Tuesday, 4 August 2015

The trick to good crime fiction


Following the news that we are to run an online crime fiction course (details on the home page) I thought it would be useful to look at how to write a good crime story:

* The story should be strong and one that can be told in a short story (most crime stories are novels)

* Create a strong sense of place - the reader must be able to visualise where the action happens

* Create strong characters - do not stray into cliché, make our investigators real people. Your hero must not be perfect, he or she must be flawed but be careful about writing in too many flaws

* If you create a sidekick, make sure they have a job to do - passing on information, allowing your main character to react so we learn more about them etc

* Make the villain real not some clichéd villain from the movies. The best thing is for them to have appeared earlier in the story so the reader knows them. Give them a good reason to commit the crime - secrets, secrets, always secrets

* Grab the reader from the start. Here is an extract from an interview with the author Nick Brownlee explaining how to do it:
Q The opening scene of Bait features a character being gutted alive on a fishing boat. Was it always in your mind to start the book with such a gory scene?

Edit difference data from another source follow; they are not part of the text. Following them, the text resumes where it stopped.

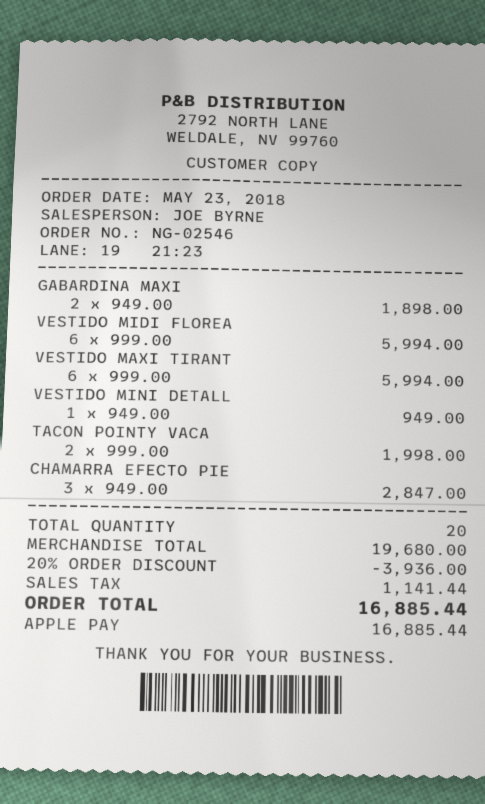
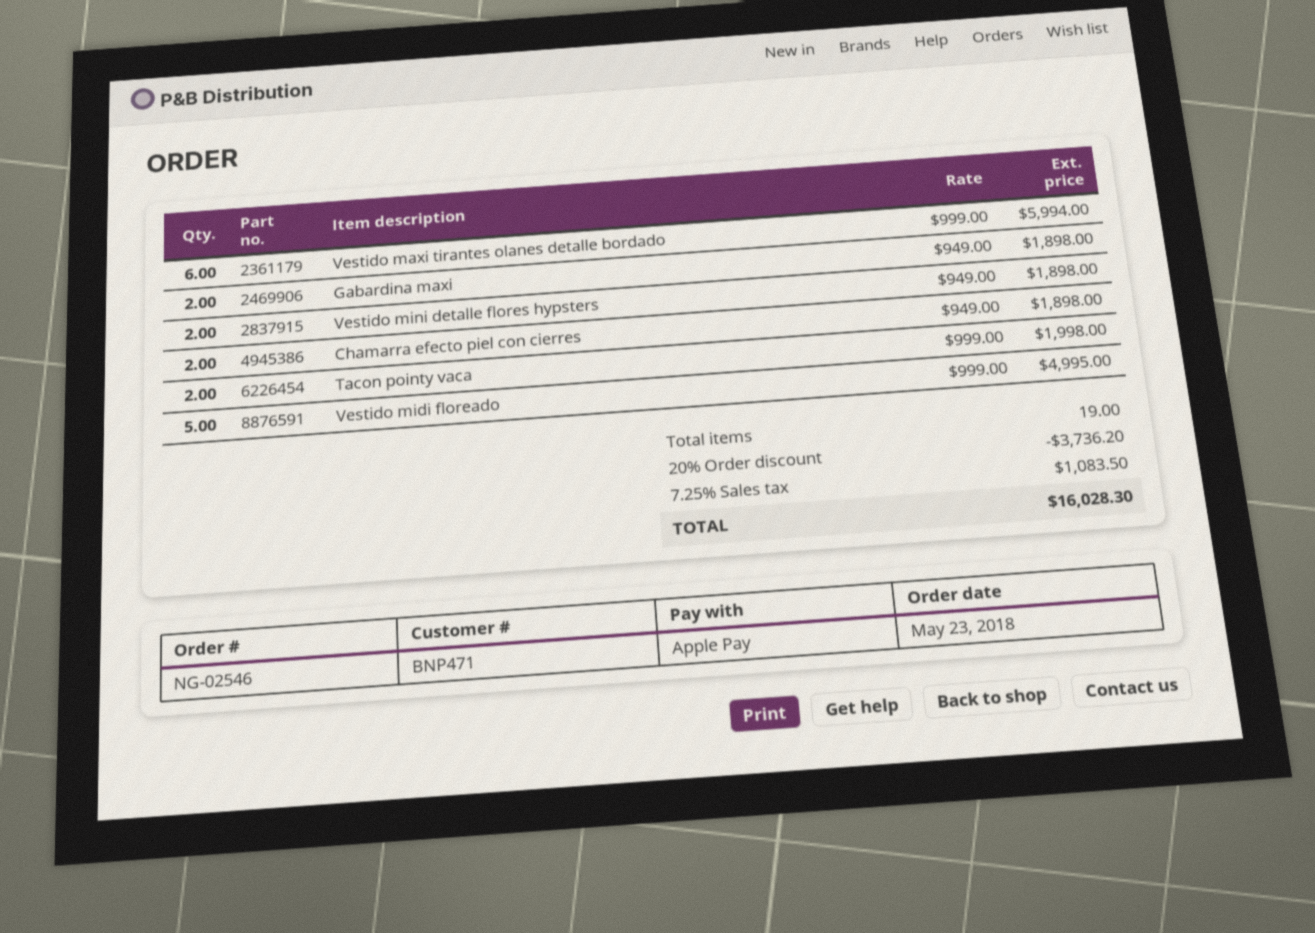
VESTIDO MIDI FLOREA: 6 x 999.00 = 5994.00 -> 5 x 999.00 = 4995.00
VESTIDO MINI DETALL: 1 x 949.00 = 949.00 -> 2 x 949.00 = 1898.00
CHAMARRA EFECTO PIE: 3 x 949.00 = 2847.00 -> 2 x 949.00 = 1898.00
total quantity: 20 -> 19
discount: 20% = 3936.00 -> 20% = 3736.20
tax: 1141.44 -> 1083.50
total: 16885.44 -> 16028.30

A I have been a journalist for the best part of 20 years, much of that time writing stories for tabloid newspapers. The first lesson you are taught is that you must grab the reader’s attention with the very first paragraph, because by the third they will have lost interest in the story. It’s the same with commercial fiction – especially if you are an unknown author. In order to get published, Bait had to leap out of an agent’s slush pile and then make a publisher look twice. I needed an opening that would catch the eye. Hopefully it will have the same effect on the casual reader.”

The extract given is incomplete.